The strength to Esoteric Symbolism resides in how well it hold up despite its 78-minute length: I’m as big a ‘prog’ fan as anyone but often my patience wears thin from progressive bands that insist on filling an 80 minute CD to full capacity (regardless of quality). Not so with Esoteric Symbolism in that Teramaze strikes the perfect balance between melody and variety to keep things fresh with repeat listen. The main difference being how every one of its 78 minutes counts- you would think an album this length would have at least one skip button or occasional trite moment but the bands consistency shines through and leaves one impressed with how it came up with such a high volume of quality material.

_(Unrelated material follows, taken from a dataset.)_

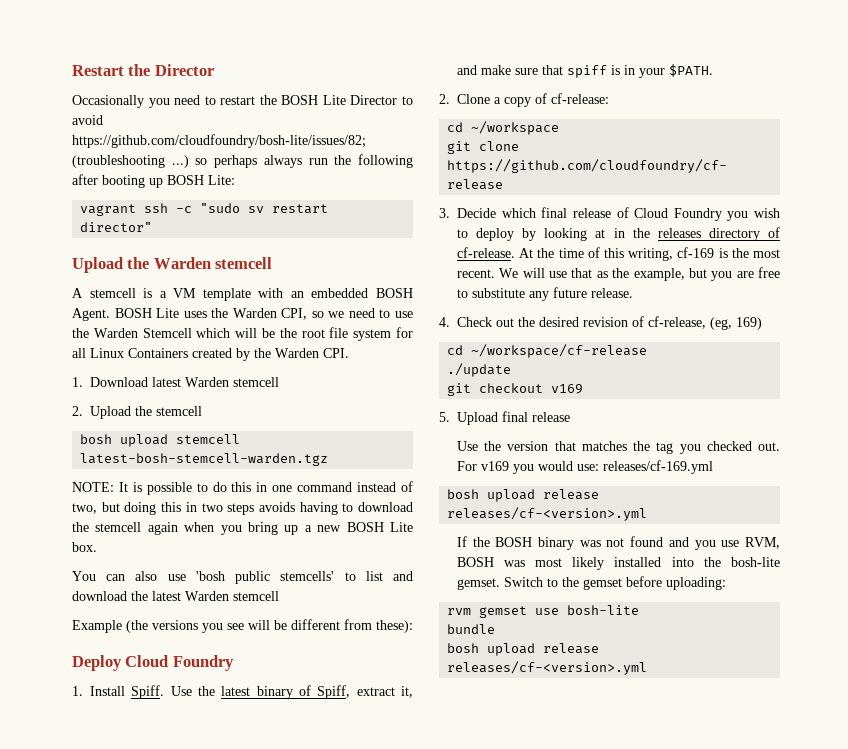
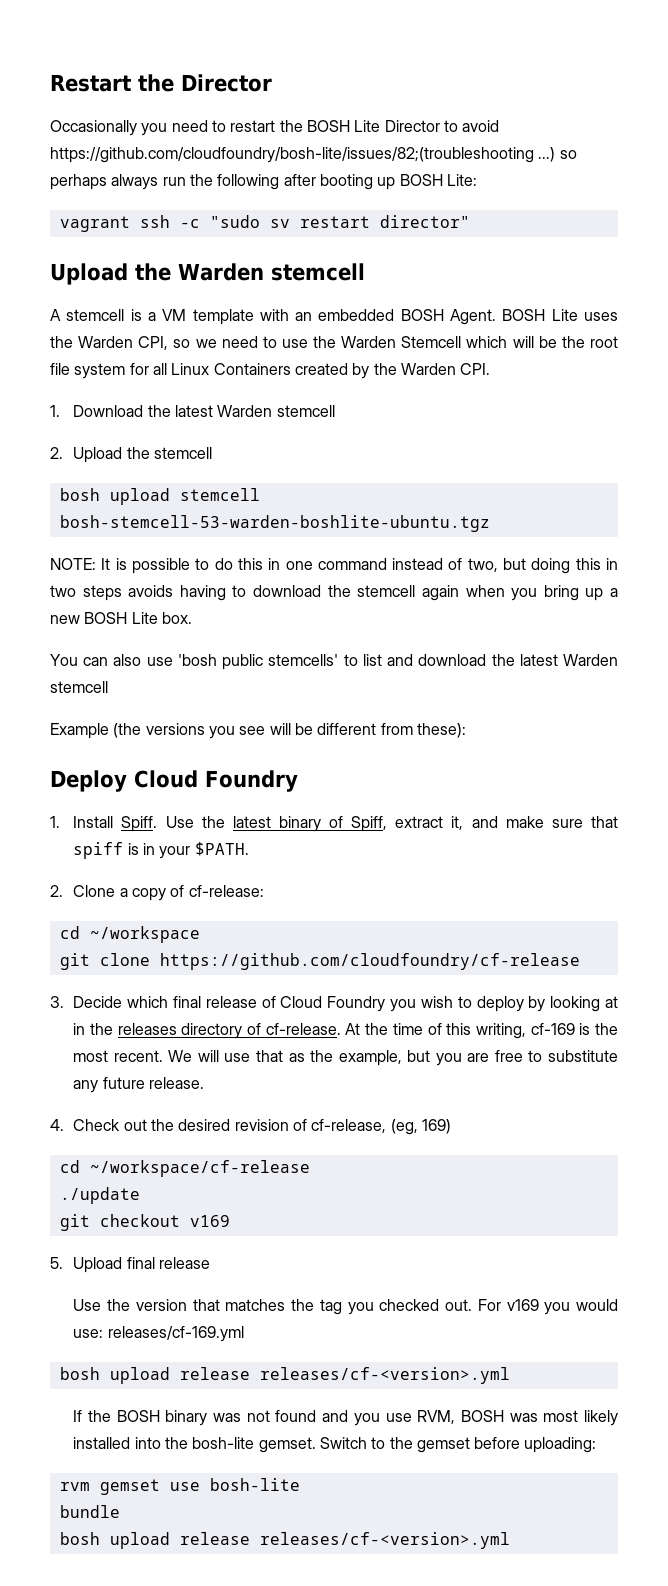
(148, 382) none -> [147,405,171,417] the
[80,453,329,466] latest-bosh-stemcell-warden.tgz -> [59,515,490,532] bosh-stemcell-53-warden-boshlite-ubuntu.tgz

In the end, Esoteric Symbolism (in my opinion) is the best progressive release of 2014.
Review by Andrew Rockwell
Track Listing: “All Seeing Eye” (3:34), “Line Of Symmetry” (6:59), “Transhumanist” (4:17), “Bodies Of Betrayal” (6:34), “Parallels/Dual Reality” (4:50), “Spawn” (5:10), “Punishment By Design” (5:29), “Dust Of Martyrs” (5:18), “The Divulgence Act” (6:07), “Esoteric Symbolism” (7:13), “Order Out Of Chaos” (7:17), “Darkest Days Of Symphony” (7:34), “In Vitro” (7:59)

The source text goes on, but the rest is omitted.